La carrera por descubrir y producir en masa la vacuna contra el Covid-19 no está exenta de dilemas éticos, como lo demuestra la historia de los ensayos farmacológicos en humanos.
Uno de los casos que suscitan reflexión sobre los límites de lo ético para salvar vidas fue el experimento del médico inglés Edward Jenner para probar la efectividad de la vacuna contra la viruela.
Nadie pone en duda las motivaciones médicas de Jenner para frenar una enfermedad que asedió a la humanidad desde los primeros asentamientos agrícolas hace 12.000 años. Su devastación quedó registrada en los papiros y las escrituras de las grandes culturas de los antiguos imperios de Egipto, Grecia y Roma.
El purulento mal se había esparcido por Europa, Asia y África para el siglo VI. El clero francés describió los síntomas inequívocos: una fiebre violenta seguida por grandes pústulas en la piel. Si el infortunado sobrevivía, las llagas se convertían en costras que luego dejaban el cuerpo cubierto de cientos de abominables cicatrices.

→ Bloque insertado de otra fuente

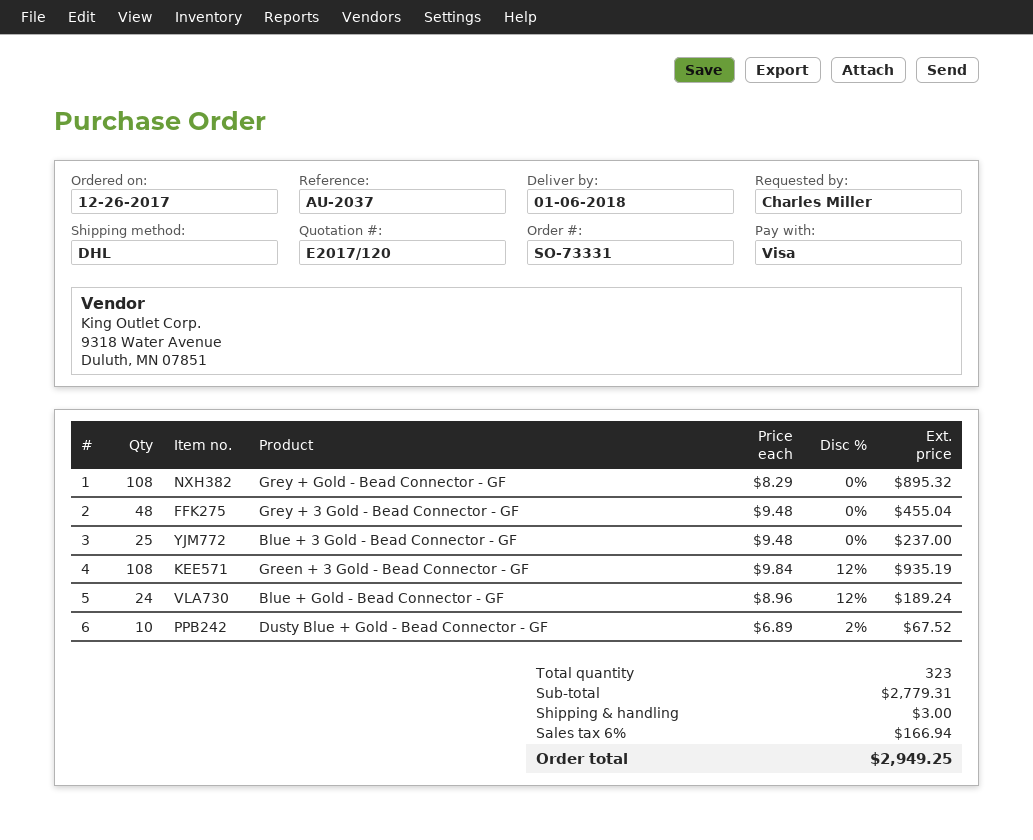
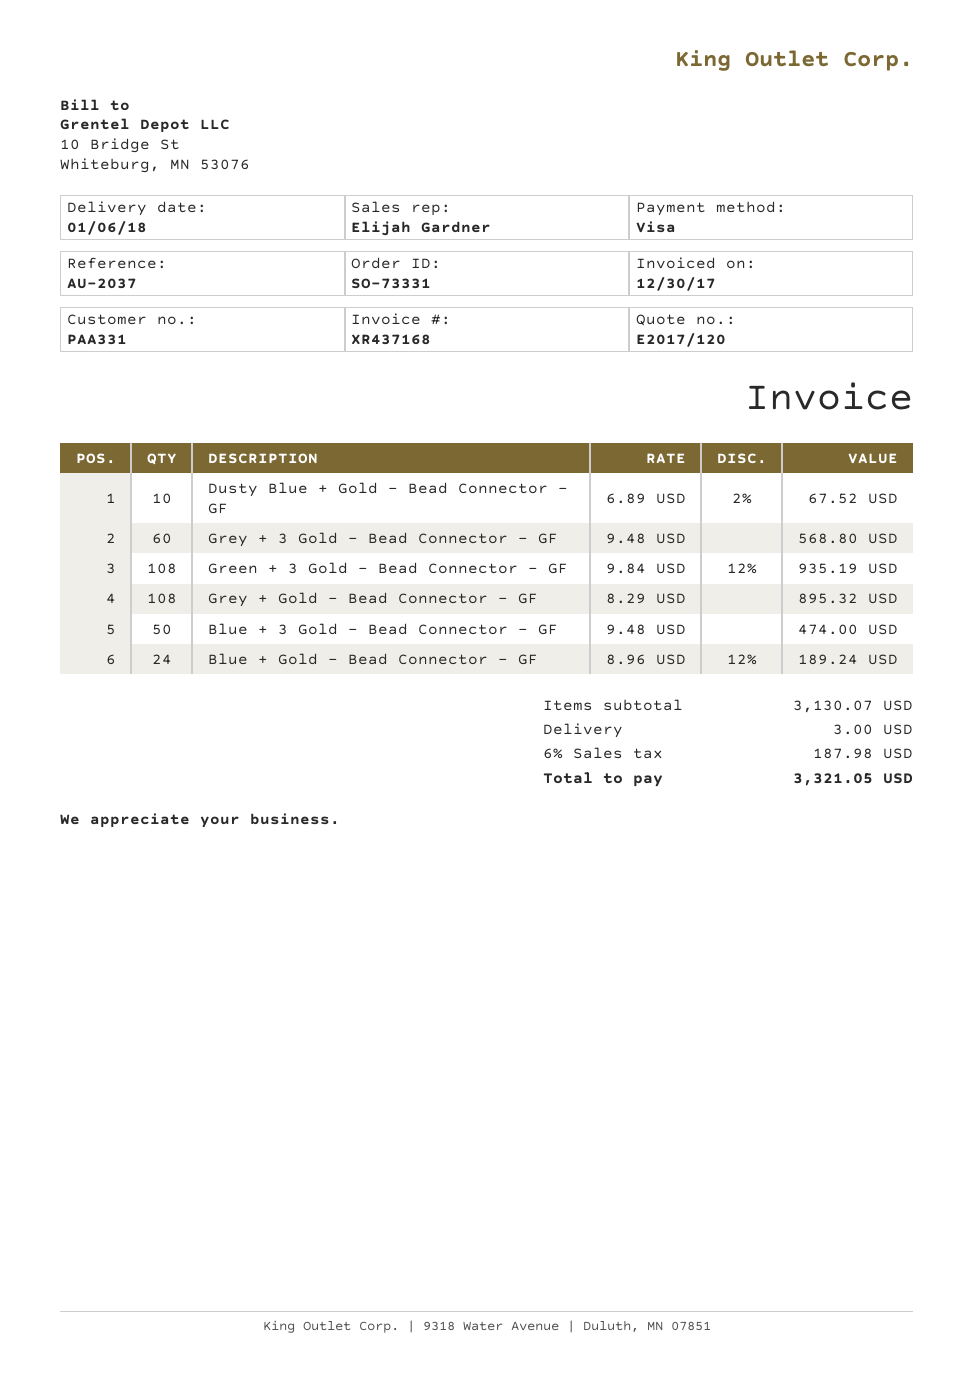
Grey + 3 Gold - Bead Connector - GF: 48 x 9.48 = 455.04 -> 60 x 9.48 = 568.80
Blue + 3 Gold - Bead Connector - GF: 25 x 9.48 = 237.00 -> 50 x 9.48 = 474.00
subtotal: 2779.31 -> 3130.07
tax: 6% = 166.94 -> 6% = 187.98
total: 2949.25 -> 3321.05

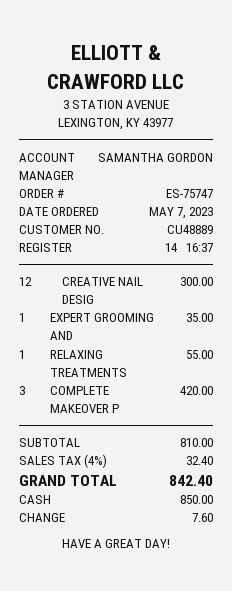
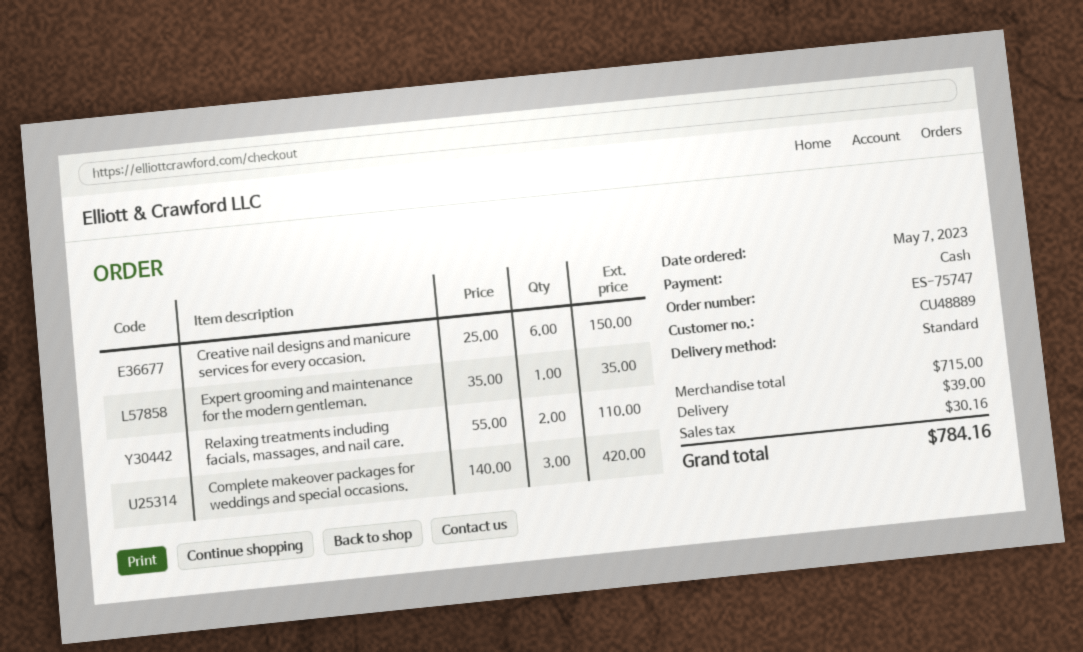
CREATIVE NAIL DESIG: 12 for 300.00 -> 6 for 150.00
RELAXING TREATMENTS: 1 for 55.00 -> 2 for 110.00
subtotal: 810.00 -> 715.00
shipping: none -> 39.00
tax: 32.40 -> 30.16
total: 842.40 -> 784.16

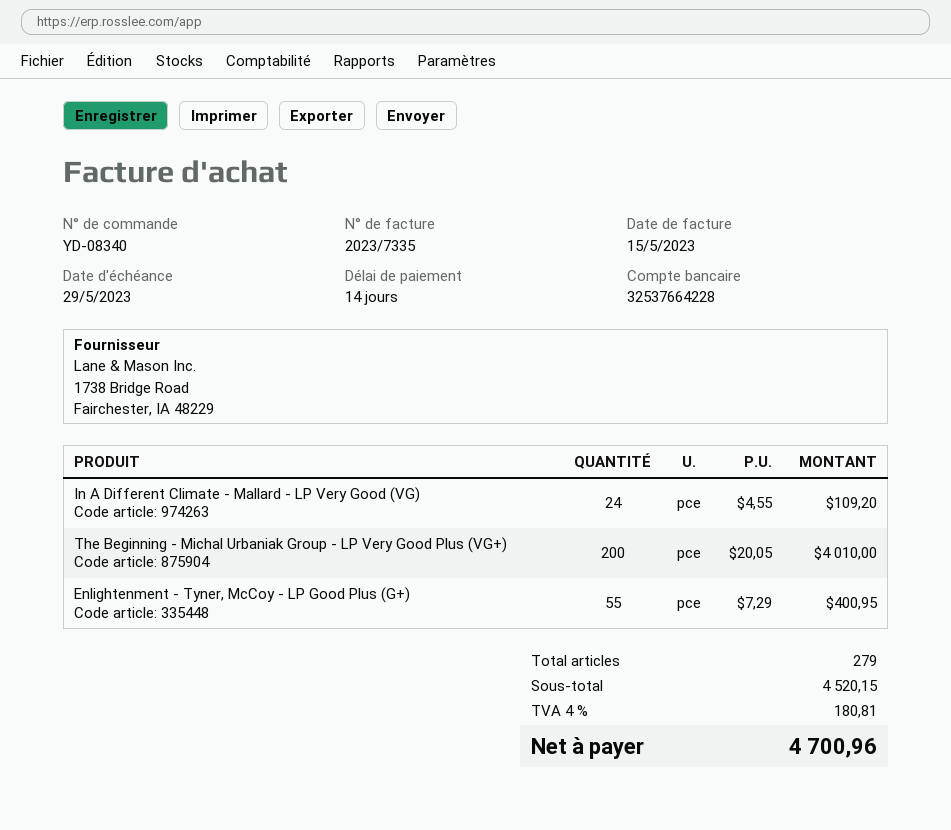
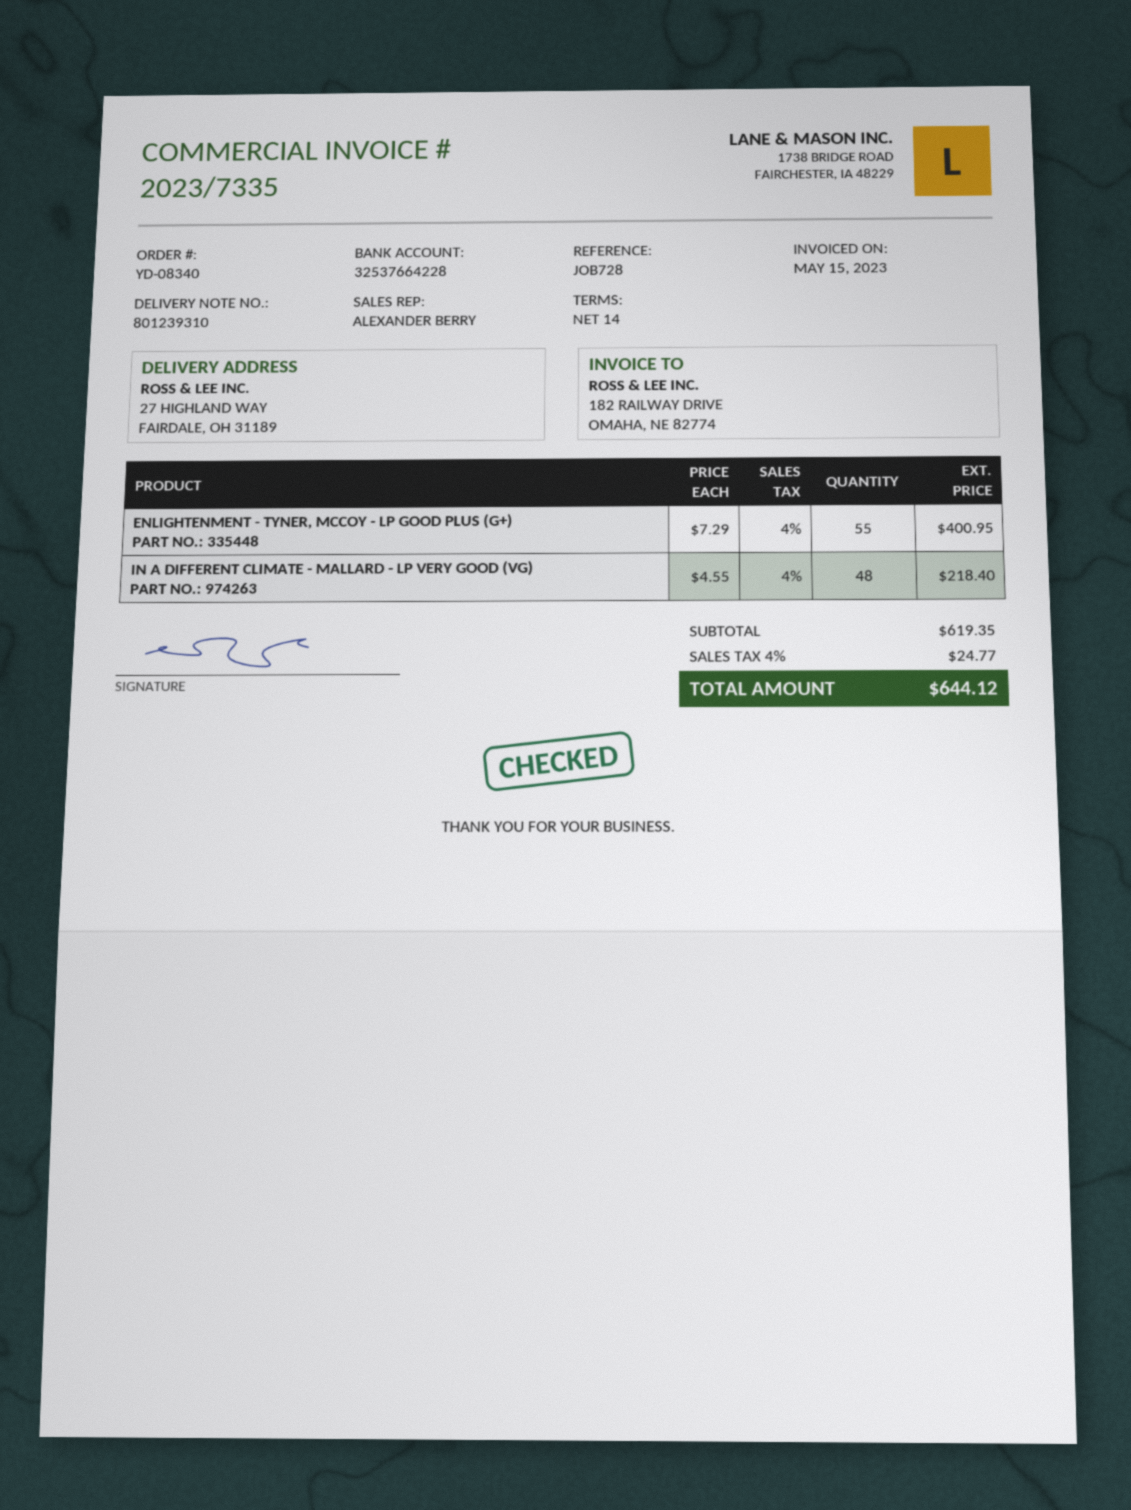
In A Different Climate - Mallard - LP Very Good (VG): 24 x 4.55 = 109.20 -> 48 x 4.55 = 218.40
The Beginning - Michal Urbaniak Group - LP Very Good Plus (VG+): 200 x 20.05 = 4010.00 -> none
subtotal: 4520.15 -> 619.35
tax: 4% = 180.81 -> 4% = 24.77
total: 4700.96 -> 644.12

Quizás la peor parte de la viruela la padecieron los pueblos de América, quienes no tenían ninguna exposición al virus antes de la llegada de los conquistadores españoles y portugueses.
La infección de los Incas antes de la llegada de Francisco Pizarro contribuyó a la debilidad del imperio y a su posterior caída. Los aztecas no tuvieron mejor suerte. Hernán Cortés habría destruido el imperio Azteca con la ayuda de la viruela, que desembarcó junto a sus 550 hombres en el Puerto de Veracruz en 1519.
Los historiadores creen que la viruela y otras enfermedades europeas redujeron en un 90 por ciento la población indígena en el norte y en el sur de América, causando un efecto más devastador que cualquier batalla.
El llamado genocidio americano no fue infligido por las armas y la fuerza bruta de los europeos sino por los virus que trajeron en sus cuerpos.
El antropólogo estadounidense Henry F. Dobyns, afirmó en su investigación Disease Transfer at Contact que el siglo XVI fue letal para las poblaciones originarias de América porque muchos de los patógenos del Viejo Mundo que atravesaron el Océano Atlántico en las expediciones de los conquistadores causaron epidemias en la tierra virgen.
Dobyns asegura que el 90 por ciento de la población de Mesoamérica y los Andes había muerto para 1568, menos de un siglo después del llamado Descubrimiento de América.
Los estudios epidemiológicos del siglo XVI determinaron que los virus europeos produjeron el peor desastre demográfico en la historia de la humanidad.
Aplicar la variolización
El virus seguía haciendo de las suyas para el siglo XVII. Una de las medidas desesperadas para frenarlo era la llamada variolización, una práctica originaria de China y la India en la que se inoculaba a voluntarios sanos con pus de enfermos en la nariz o en incisiones en las venas. Algunas personas morían pero en una tasa mucho menor a los que contraían el virus de manera natural.
Jenner descubrió que para reducir las muertes de las personas inoculadas había que inyectar una variante debilitada de la enfermedad para generar inmunidad con la menor cantidad de síntomas.
Estaba seguro de su teoría era correcta pero debía probarla.
El procedimiento, realizado en 1796, consistió en inocular a James Phipps, el hijo de 8 años de su jardinero, con el pus extraído de Sarah Nelmes, una ordeñadora de vacas infectada con cowpox, una enfermedad similar pero más leve que la viruela.
El niño (y la humanidad) tuvo la fortuna de que Jenner estaba en lo cierto y su osadía permitió que dos siglos después la grave enfermedad eruptiva y altamente contagiosa fuera erradicada del planeta.
El presidente estadounidense Thomas Jefferson escribió a Jenner en 1806: “Las futuras generaciones sólo conocerán a través de la historia que existió la detestable viruela y que tú la extirpaste”.